ASSIGNED TASK
Please reproduce the entries below exactly, leaving the pictures out.

GIVEN DATA
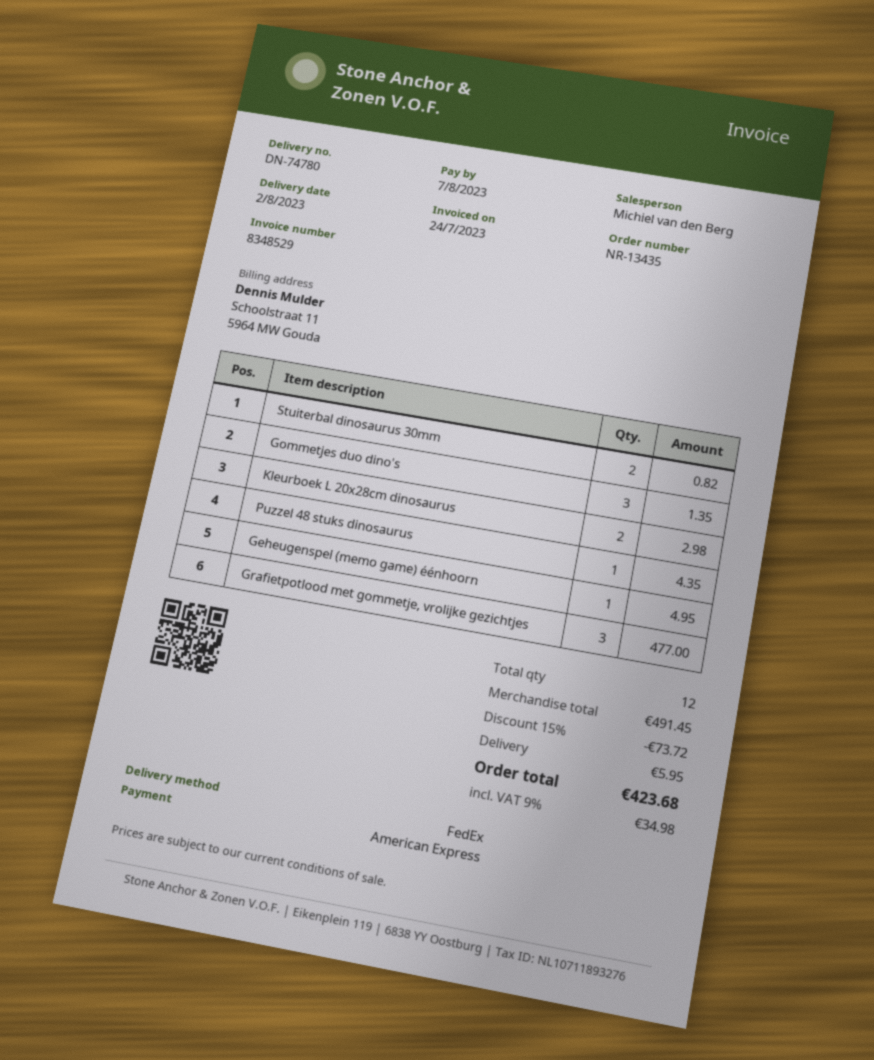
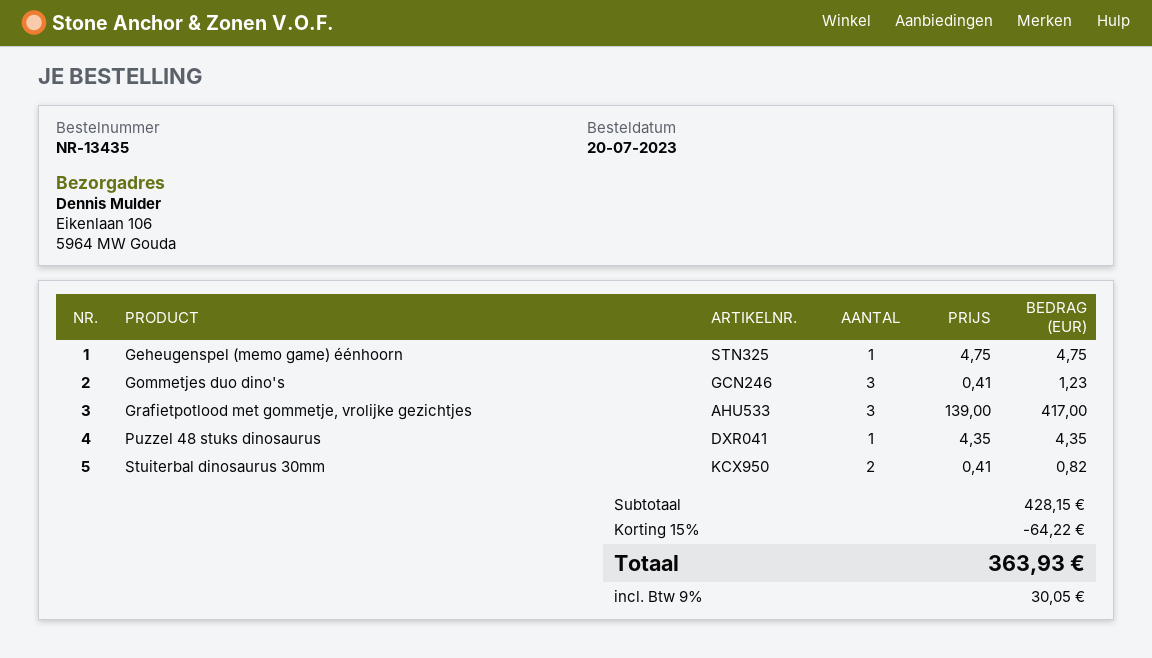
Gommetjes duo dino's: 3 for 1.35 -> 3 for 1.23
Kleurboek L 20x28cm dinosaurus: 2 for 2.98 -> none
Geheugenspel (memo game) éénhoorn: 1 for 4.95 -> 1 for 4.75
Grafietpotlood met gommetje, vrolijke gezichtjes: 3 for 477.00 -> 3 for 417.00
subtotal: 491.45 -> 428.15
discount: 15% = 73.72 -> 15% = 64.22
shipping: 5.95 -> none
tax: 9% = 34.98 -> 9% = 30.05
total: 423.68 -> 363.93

RESPONSE TO THIS EXERCISE
Gommetjes duo dino's: 3 for 1.35 -> 3 for 1.23
Kleurboek L 20x28cm dinosaurus: 2 for 2.98 -> none
Geheugenspel (memo game) éénhoorn: 1 for 4.95 -> 1 for 4.75
Grafietpotlood met gommetje, vrolijke gezichtjes: 3 for 477.00 -> 3 for 417.00
subtotal: 491.45 -> 428.15
discount: 15% = 73.72 -> 15% = 64.22
shipping: 5.95 -> none
tax: 9% = 34.98 -> 9% = 30.05
total: 423.68 -> 363.93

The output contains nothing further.